#### STUDY MATERIAL:
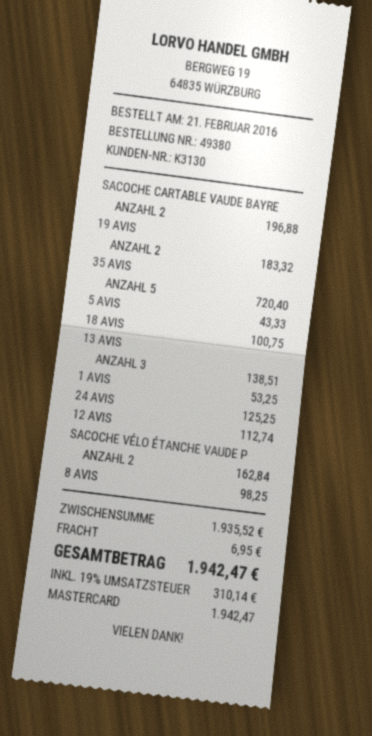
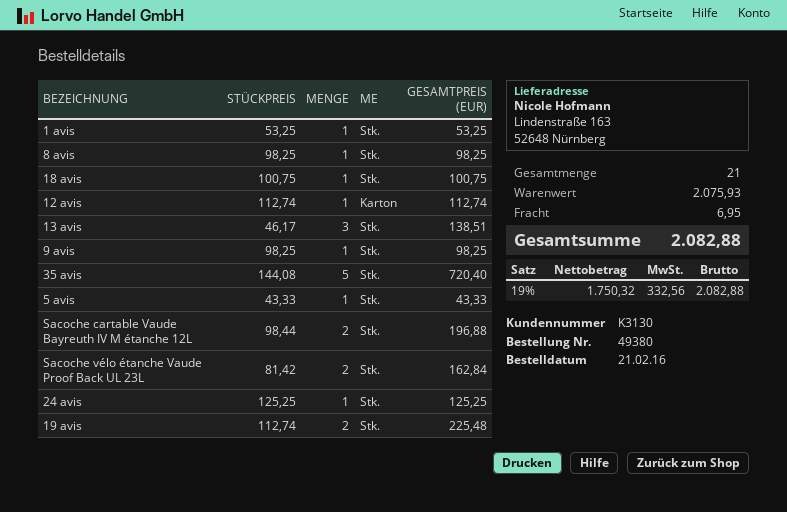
19 AVIS: 2 for 183.32 -> 2 for 225.48
9 avis: none -> 1 for 98.25
subtotal: 1935.52 -> 2075.93
tax: 19% = 310.14 -> 19% = 332.56
total: 1942.47 -> 2082.88

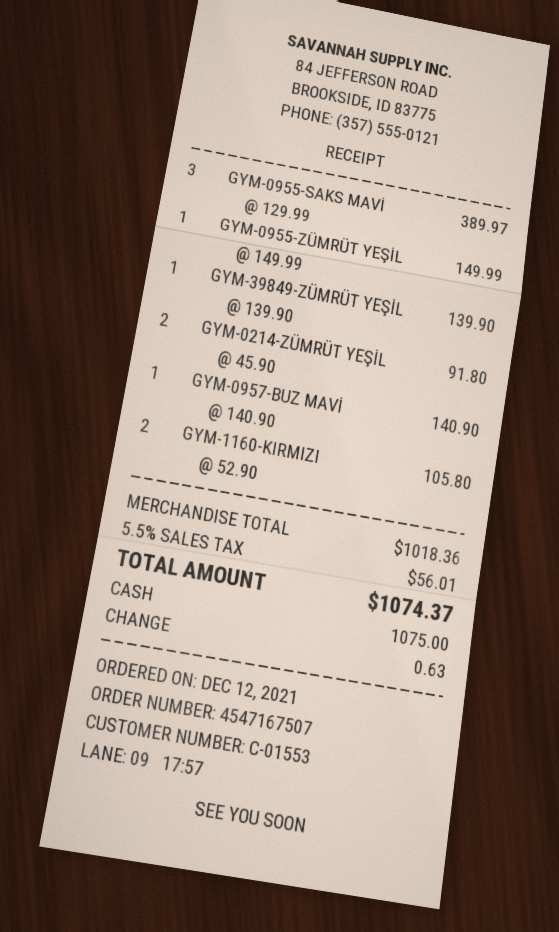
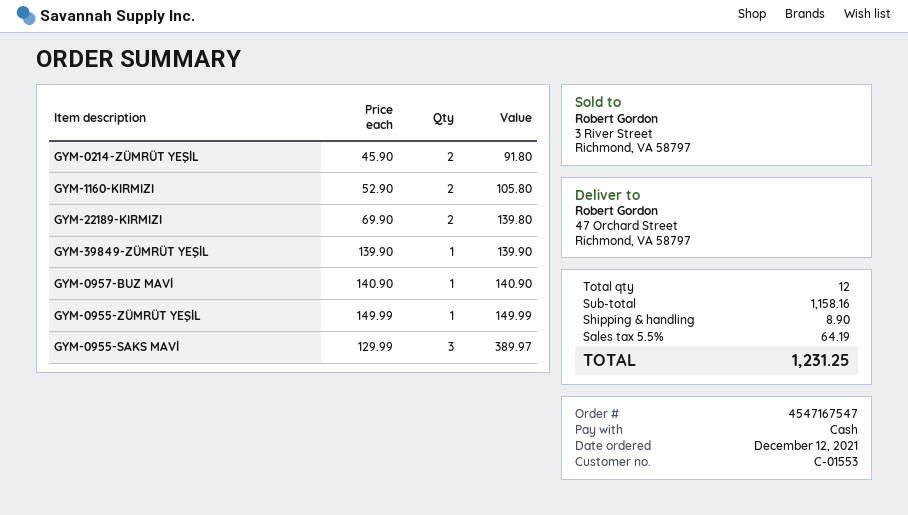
order number: 4547167507 -> 4547167547
GYM-22189-KIRMIZI: none -> 2 x 69.90 = 139.80
subtotal: 1018.36 -> 1158.16
shipping: none -> 8.90
tax: 5.5% = 56.01 -> 5.5% = 64.19
total: 1074.37 -> 1231.25

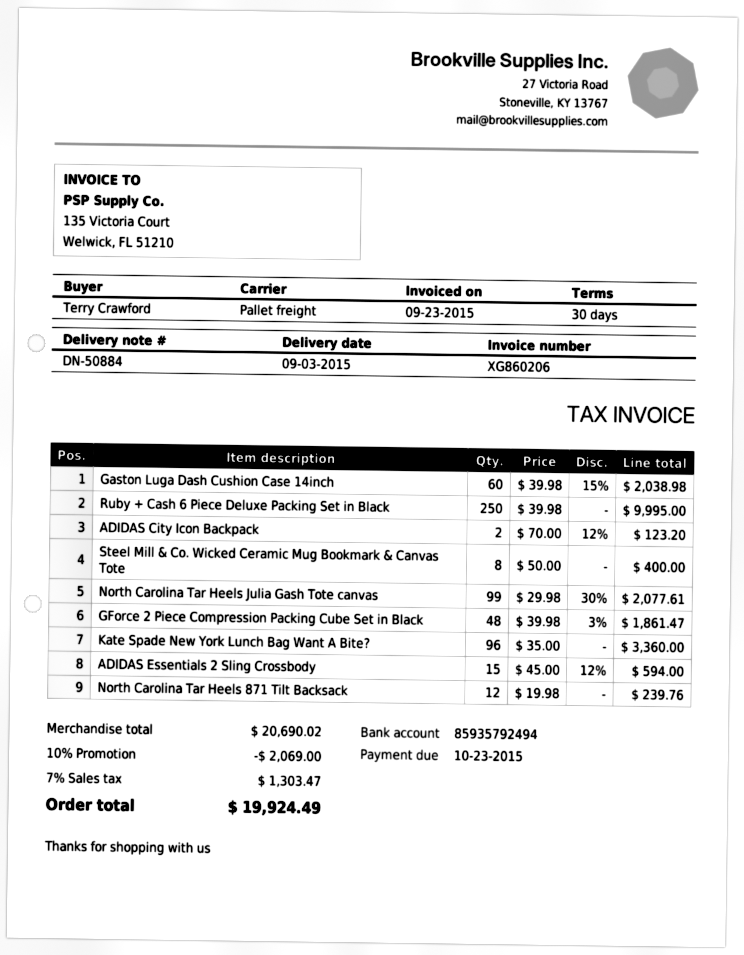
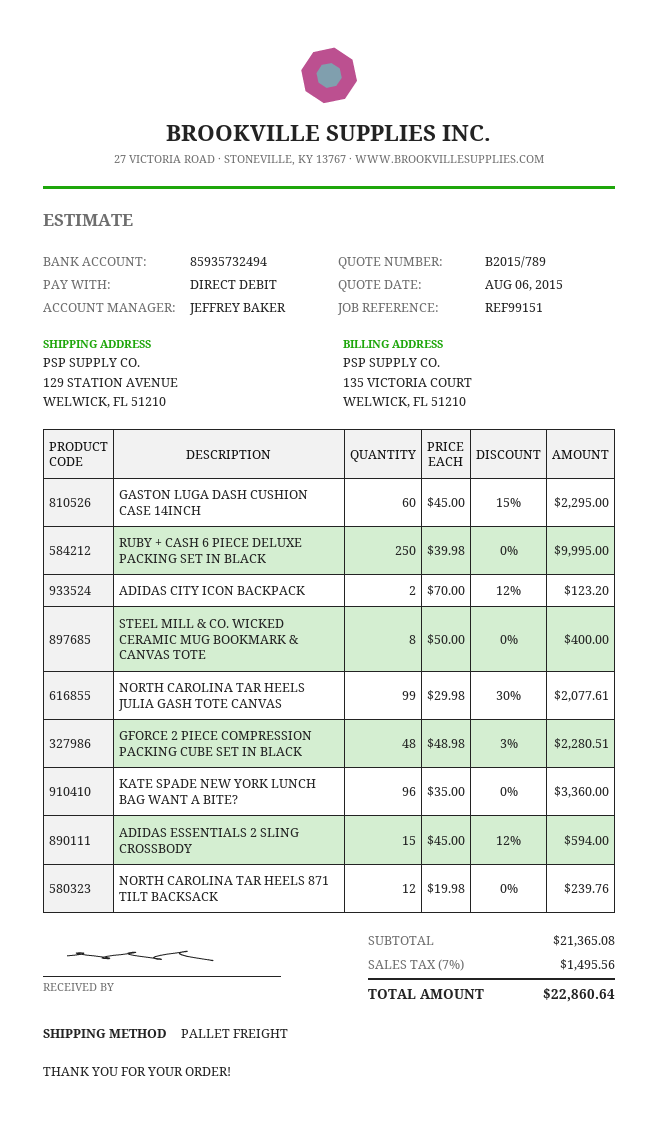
bank account: 85935792494 -> 85935732494
Gaston Luga Dash Cushion Case 14inch: 60 x 39.98 - 15% = 2038.98 -> 60 x 45.00 - 15% = 2295.00
GForce 2 Piece Compression Packing Cube Set in Black: 48 x 39.98 - 3% = 1861.47 -> 48 x 48.98 - 3% = 2280.51
subtotal: 20690.02 -> 21365.08
discount: 10% = 2069.00 -> none
tax: 7% = 1303.47 -> 7% = 1495.56
total: 19924.49 -> 22860.64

#### ASSIGNMENT:
Give back the material above exactly as it appears, minus any picture.

#### RESULT BELOW:
19 AVIS: 2 for 183.32 -> 2 for 225.48
9 avis: none -> 1 for 98.25
subtotal: 1935.52 -> 2075.93
tax: 19% = 310.14 -> 19% = 332.56
total: 1942.47 -> 2082.88

order number: 4547167507 -> 4547167547
GYM-22189-KIRMIZI: none -> 2 x 69.90 = 139.80
subtotal: 1018.36 -> 1158.16
shipping: none -> 8.90
tax: 5.5% = 56.01 -> 5.5% = 64.19
total: 1074.37 -> 1231.25

bank account: 85935792494 -> 85935732494
Gaston Luga Dash Cushion Case 14inch: 60 x 39.98 - 15% = 2038.98 -> 60 x 45.00 - 15% = 2295.00
GForce 2 Piece Compression Packing Cube Set in Black: 48 x 39.98 - 3% = 1861.47 -> 48 x 48.98 - 3% = 2280.51
subtotal: 20690.02 -> 21365.08
discount: 10% = 2069.00 -> none
tax: 7% = 1303.47 -> 7% = 1495.56
total: 19924.49 -> 22860.64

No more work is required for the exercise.